Los días de prisión en la Casona fueron la continuación de la vivencia del mal absoluto, porque eso es la tortura que inflige un ser humano a otro, desvalido, con su dignidad robada, la tortura

que sufrieron permanentemente, en los diferentes centros de detención, en Argentina y en Montevideo, desde el 8 de noviembre de 1974 y durante un mes y medio, Yolanda, Floreal, Graciela, Daniel, Marisa y el hijo de ellos, que no pudo nacer.

Los llevaron a la ruta 70, entre la Interbalnearia, a la altura de Cuchilla Alta y la ruta 8, cerca de Soca. Los fusilaron de atrás, los acribillaron. Luego del tiro de gracia, abandonaron sus cadáveres en una cuneta, al borde de la ruta que hoy se llama «camino de los Fusilados». Los cuerpos fueron vigilados por unas horas y luego trasladados al fondo del cementerio de Soca, sus manos y pies atados con alambres y cubiertos de quemaduras de cigarrillos.

Entregaron los cuerpos a los familiares en la morgue del cementerio. El certificado de defunción, firmado por un médico, decía que se trataba de «muerte natural». Los familiares lograron que la causa de muerte fuera cambiada a «herida de bala», sin ninguna otra explicación: ni cuántas heridas ni cuántas balas las habían causado.

En Montevideo, la noticia se conoció a través de un comunicado de las Fuerzas Conjuntas por televisión. Al final de la tarde, aquel caluroso 20 de diciembre de 1974, los padres de Marisa miraban el informativo. De repente, escucharon la noticia que hizo añicos su vida: su hija de 26 años apareció muerta en la cuneta de una ruta cercana a Soca. También estaba muerto su esposo, Daniel, y, con ellos, los cuerpos de otros tres jóvenes: Floreal, Yolanda y Graciela.

Hoy, los uruguayos conocemos a los cinco como los «fusilados de Soca»: tres estudiantes y dos obreros.

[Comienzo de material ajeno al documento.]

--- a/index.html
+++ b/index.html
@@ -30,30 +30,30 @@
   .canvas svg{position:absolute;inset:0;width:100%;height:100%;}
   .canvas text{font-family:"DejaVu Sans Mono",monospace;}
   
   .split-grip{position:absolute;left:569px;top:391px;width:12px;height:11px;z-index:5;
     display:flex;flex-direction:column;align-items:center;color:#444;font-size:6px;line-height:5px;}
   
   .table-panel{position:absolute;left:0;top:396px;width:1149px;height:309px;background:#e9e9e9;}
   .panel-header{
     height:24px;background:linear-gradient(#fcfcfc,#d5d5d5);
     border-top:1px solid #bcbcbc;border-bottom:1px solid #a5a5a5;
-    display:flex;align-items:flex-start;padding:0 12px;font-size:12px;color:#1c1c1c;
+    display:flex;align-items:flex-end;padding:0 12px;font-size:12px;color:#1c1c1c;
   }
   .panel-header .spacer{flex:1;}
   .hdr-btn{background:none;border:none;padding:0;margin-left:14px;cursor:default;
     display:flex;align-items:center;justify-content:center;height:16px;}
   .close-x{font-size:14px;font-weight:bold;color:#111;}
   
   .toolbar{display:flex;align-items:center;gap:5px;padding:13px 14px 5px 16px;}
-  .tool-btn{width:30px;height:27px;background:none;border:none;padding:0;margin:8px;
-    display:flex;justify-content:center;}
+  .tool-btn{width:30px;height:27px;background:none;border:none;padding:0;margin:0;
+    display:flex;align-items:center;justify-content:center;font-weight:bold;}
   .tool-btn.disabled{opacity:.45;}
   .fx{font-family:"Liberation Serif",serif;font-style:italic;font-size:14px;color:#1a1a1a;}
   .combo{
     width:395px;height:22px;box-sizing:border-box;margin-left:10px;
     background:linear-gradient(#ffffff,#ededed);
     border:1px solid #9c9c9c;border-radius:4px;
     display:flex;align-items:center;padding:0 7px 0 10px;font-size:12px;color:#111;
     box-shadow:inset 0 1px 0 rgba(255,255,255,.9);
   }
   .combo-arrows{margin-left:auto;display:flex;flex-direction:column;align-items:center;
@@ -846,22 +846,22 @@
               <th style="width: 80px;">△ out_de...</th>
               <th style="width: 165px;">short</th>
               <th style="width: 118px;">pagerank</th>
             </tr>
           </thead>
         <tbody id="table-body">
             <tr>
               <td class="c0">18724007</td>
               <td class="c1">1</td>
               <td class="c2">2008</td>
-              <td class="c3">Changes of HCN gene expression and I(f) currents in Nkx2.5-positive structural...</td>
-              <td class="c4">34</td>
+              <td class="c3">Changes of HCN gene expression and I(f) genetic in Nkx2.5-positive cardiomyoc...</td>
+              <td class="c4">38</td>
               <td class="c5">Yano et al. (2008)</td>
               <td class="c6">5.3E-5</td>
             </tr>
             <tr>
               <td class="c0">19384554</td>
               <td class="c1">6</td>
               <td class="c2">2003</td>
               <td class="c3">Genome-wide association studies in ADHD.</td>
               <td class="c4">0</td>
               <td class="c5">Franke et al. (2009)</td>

En la televisión no se mostró ninguna imagen, solo se leyó un comunicado de las Fuerzas Conjuntas (así se llamaban entonces la Fuerzas Armadas y la Policía, que, junto a algunos civiles, en 1974 gobernaban ilegalmente el país).

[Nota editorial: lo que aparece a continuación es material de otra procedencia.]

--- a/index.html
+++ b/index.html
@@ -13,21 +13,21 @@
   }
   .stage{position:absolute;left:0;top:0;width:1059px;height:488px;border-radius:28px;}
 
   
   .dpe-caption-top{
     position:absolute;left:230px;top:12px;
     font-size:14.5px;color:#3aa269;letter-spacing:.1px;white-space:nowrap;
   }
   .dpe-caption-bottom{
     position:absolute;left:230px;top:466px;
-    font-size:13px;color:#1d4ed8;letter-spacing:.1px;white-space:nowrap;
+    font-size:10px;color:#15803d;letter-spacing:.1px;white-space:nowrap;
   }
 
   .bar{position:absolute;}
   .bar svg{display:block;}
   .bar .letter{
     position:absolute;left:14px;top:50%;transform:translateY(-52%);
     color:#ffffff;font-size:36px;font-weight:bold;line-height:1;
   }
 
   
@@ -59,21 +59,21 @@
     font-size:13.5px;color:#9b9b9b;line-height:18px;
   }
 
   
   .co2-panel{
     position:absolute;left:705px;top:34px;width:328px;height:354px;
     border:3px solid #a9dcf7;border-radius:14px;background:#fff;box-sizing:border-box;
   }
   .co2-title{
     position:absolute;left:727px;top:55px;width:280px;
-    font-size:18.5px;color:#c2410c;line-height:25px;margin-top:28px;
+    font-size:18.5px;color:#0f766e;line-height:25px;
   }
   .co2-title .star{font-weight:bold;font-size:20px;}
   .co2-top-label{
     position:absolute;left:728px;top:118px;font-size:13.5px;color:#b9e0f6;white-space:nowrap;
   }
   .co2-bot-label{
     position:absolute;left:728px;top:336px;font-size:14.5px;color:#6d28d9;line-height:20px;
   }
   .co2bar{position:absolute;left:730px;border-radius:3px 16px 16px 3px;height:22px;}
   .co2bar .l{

El padre de Daniel repetía que era un error, que no era verdad.

Un familiar que, luego de un largo y tortuoso recorrido, logró averiguar dónde estaban los cuerpos –porque no les decían ni

eso–, publicó en un testimonio que se reproduce completo más adelante: «Cuando fuimos a reconocerlos, en la morgue del cementerio de Soca, los cinco estaban tirados en el suelo, tapados con diarios, acribillados con balas de grueso calibre, algunos desnudos y otros semidesnudos».

En uno de los actos en los que recordamos a todos ellos, en el memorial erigido en su memoria en el lugar donde los fusilaron, Amaral, mirándonos a los ojos, uno por uno, lentamente, nos preguntó: ¿Por qué?